Please transcribe exactly the lines from the first line of the records below through the line containing "column LÍQUIDO Estimativa", including both, and omit all pictures.

Revision comparison data

______________________________

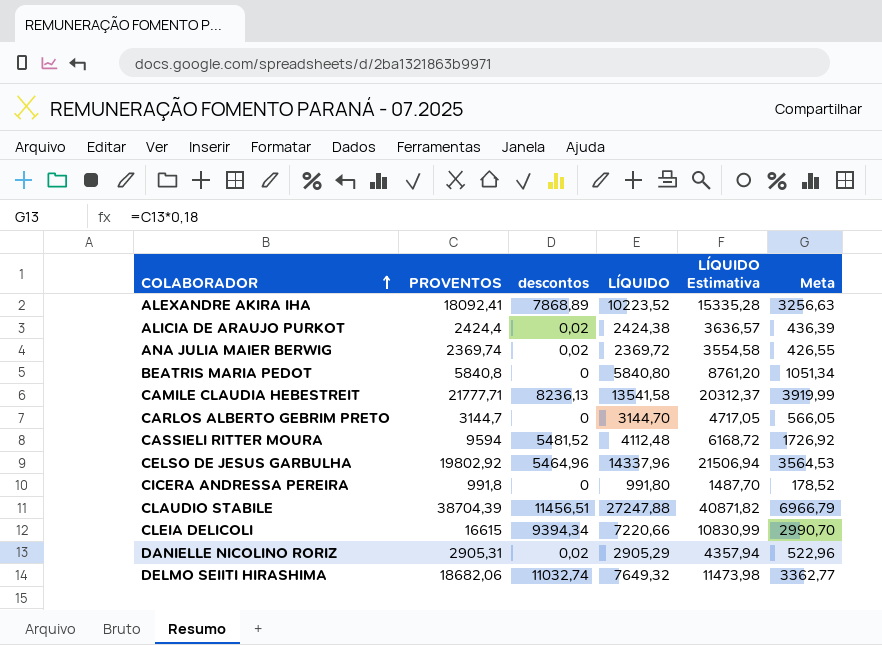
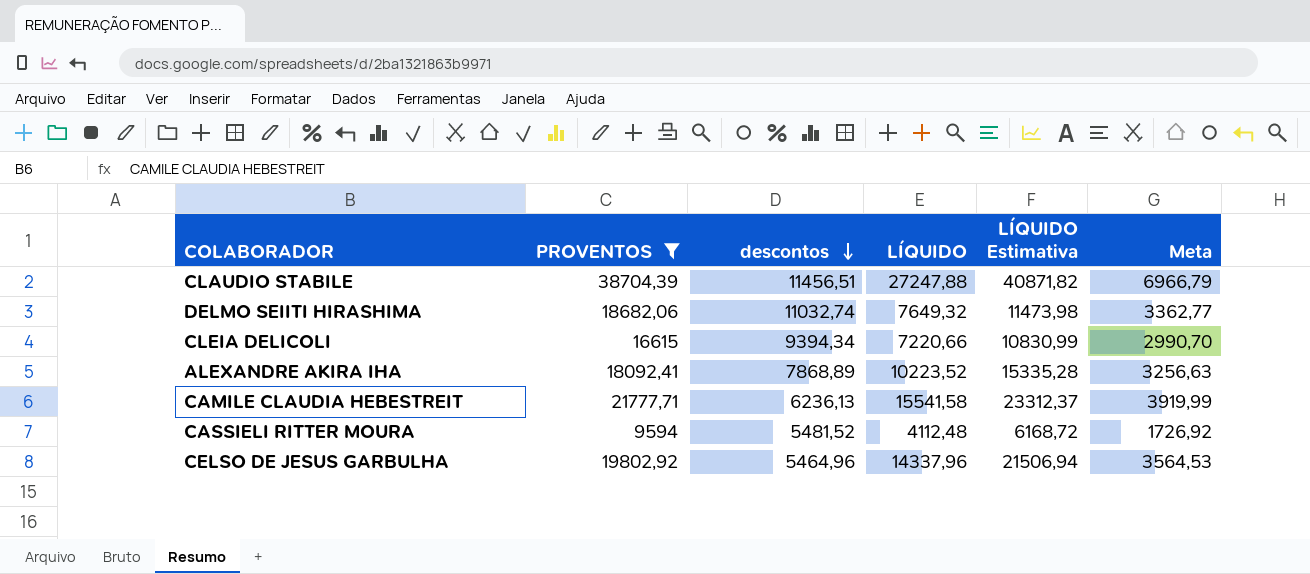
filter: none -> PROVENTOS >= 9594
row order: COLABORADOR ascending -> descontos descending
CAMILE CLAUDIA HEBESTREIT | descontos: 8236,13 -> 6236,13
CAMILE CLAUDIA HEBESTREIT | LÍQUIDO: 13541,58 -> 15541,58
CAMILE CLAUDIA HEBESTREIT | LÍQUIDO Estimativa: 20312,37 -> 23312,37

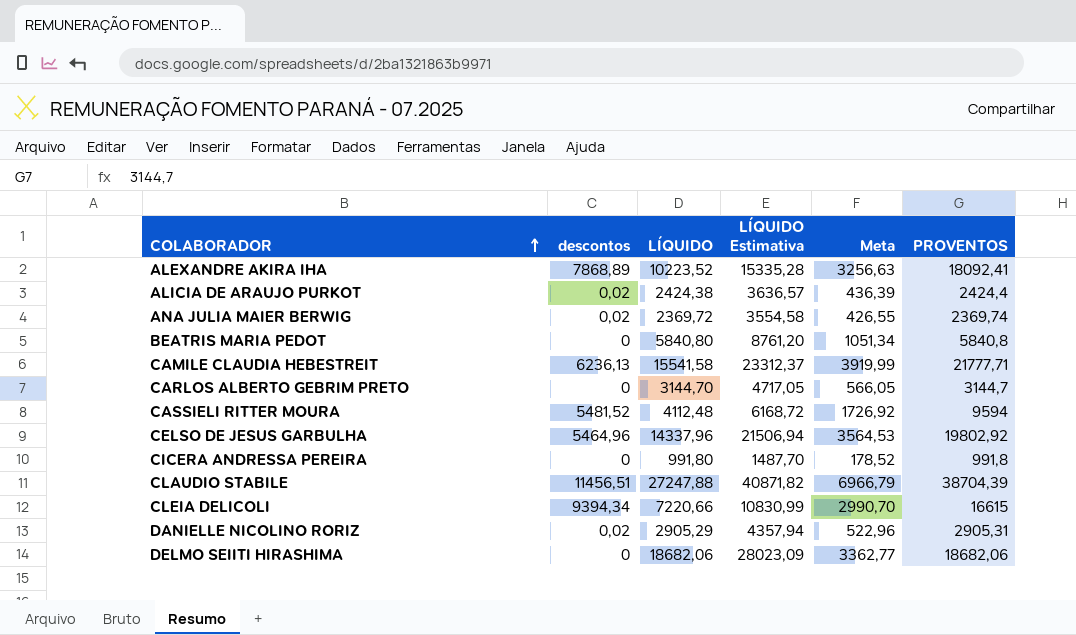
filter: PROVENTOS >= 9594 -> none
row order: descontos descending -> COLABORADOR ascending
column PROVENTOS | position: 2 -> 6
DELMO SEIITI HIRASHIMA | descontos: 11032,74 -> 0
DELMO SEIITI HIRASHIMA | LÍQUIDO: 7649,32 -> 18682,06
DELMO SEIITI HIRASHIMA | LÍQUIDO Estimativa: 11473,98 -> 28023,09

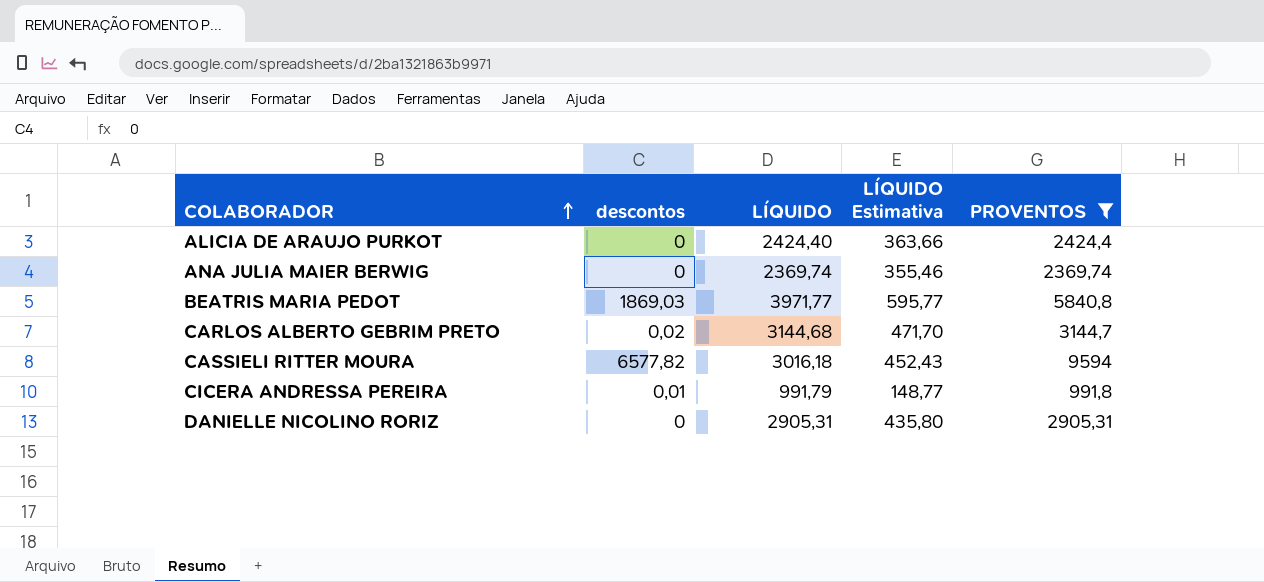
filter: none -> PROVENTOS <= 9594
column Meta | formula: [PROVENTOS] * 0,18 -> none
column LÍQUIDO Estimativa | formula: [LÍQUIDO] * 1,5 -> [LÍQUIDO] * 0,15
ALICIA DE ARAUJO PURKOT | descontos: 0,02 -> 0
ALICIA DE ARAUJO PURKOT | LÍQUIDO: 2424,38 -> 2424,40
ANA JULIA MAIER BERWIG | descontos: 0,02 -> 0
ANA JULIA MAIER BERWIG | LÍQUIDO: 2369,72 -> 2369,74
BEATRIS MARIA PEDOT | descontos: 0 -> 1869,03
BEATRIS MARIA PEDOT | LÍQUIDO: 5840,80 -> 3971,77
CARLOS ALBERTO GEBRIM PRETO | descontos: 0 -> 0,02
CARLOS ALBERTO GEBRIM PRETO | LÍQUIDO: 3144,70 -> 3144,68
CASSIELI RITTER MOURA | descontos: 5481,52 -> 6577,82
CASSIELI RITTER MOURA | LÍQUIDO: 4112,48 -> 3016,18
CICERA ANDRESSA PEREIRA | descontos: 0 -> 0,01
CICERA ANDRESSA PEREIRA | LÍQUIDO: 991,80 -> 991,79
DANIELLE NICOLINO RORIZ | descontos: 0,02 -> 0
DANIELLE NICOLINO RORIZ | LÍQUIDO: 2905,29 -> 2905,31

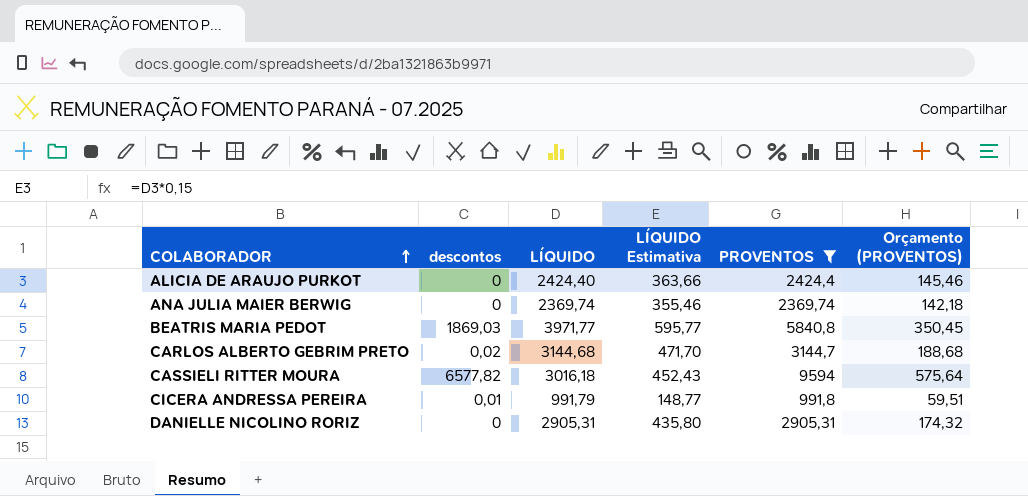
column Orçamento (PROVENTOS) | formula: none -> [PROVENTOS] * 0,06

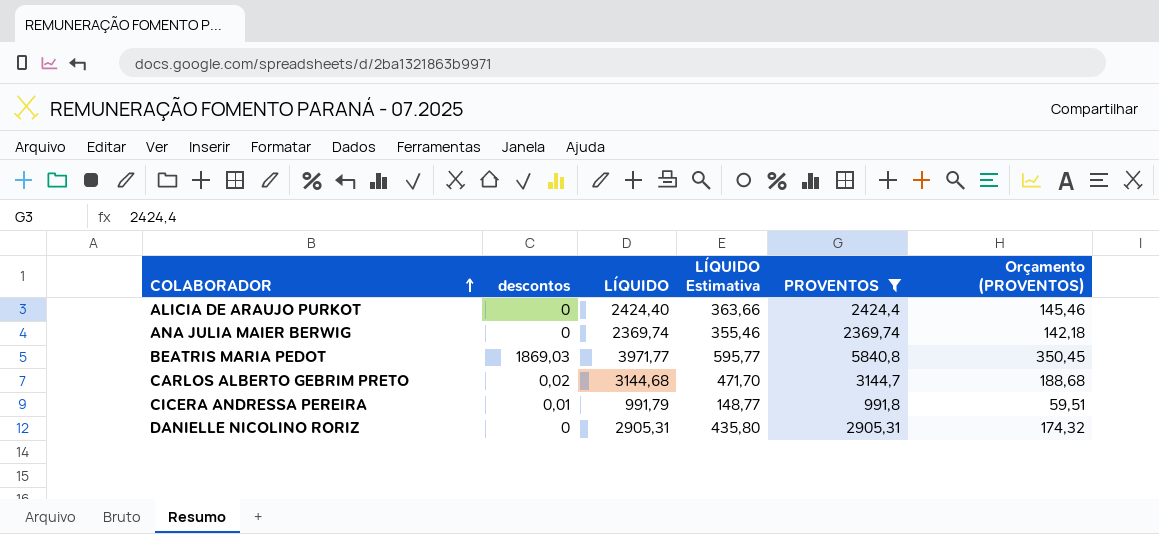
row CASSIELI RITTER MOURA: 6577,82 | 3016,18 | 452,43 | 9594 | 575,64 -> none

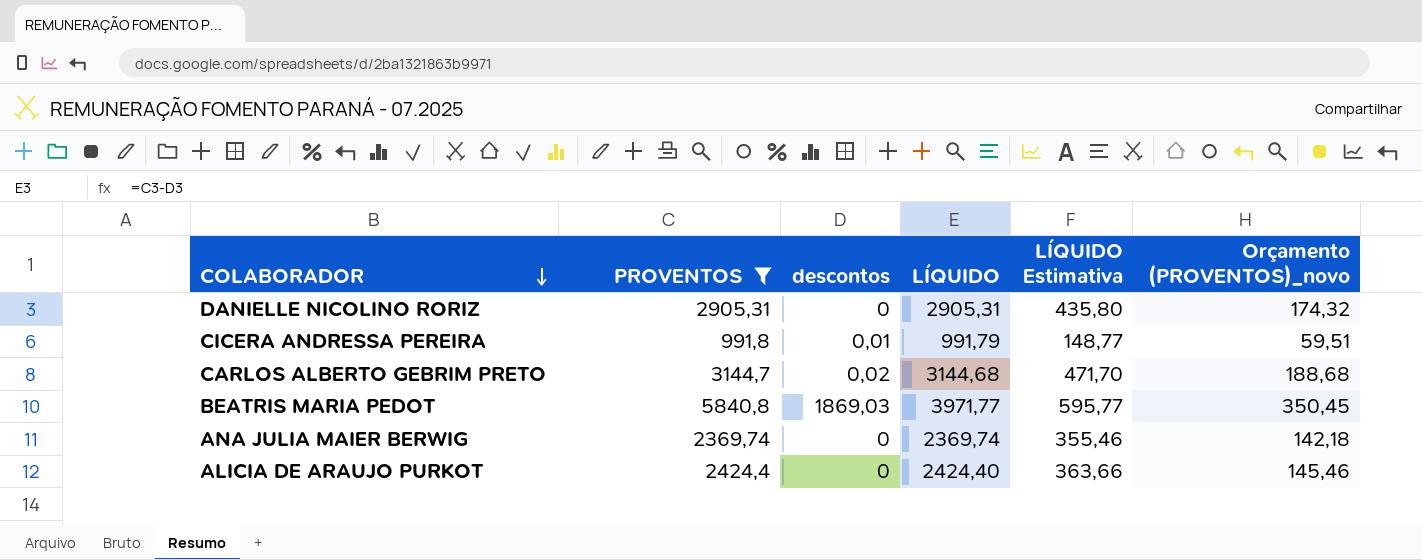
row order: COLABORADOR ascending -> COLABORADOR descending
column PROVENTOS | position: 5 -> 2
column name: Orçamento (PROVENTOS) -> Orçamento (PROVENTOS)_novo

______________________________

### RESPONSE TO THIS EXERCISE
filter: none -> PROVENTOS >= 9594
row order: COLABORADOR ascending -> descontos descending
CAMILE CLAUDIA HEBESTREIT | descontos: 8236,13 -> 6236,13
CAMILE CLAUDIA HEBESTREIT | LÍQUIDO: 13541,58 -> 15541,58
CAMILE CLAUDIA HEBESTREIT | LÍQUIDO Estimativa: 20312,37 -> 23312,37

filter: PROVENTOS >= 9594 -> none
row order: descontos descending -> COLABORADOR ascending
column PROVENTOS | position: 2 -> 6
DELMO SEIITI HIRASHIMA | descontos: 11032,74 -> 0
DELMO SEIITI HIRASHIMA | LÍQUIDO: 7649,32 -> 18682,06
DELMO SEIITI HIRASHIMA | LÍQUIDO Estimativa: 11473,98 -> 28023,09

filter: none -> PROVENTOS <= 9594
column Meta | formula: [PROVENTOS] * 0,18 -> none
column LÍQUIDO Estimativa | formula: [LÍQUIDO] * 1,5 -> [LÍQUIDO] * 0,15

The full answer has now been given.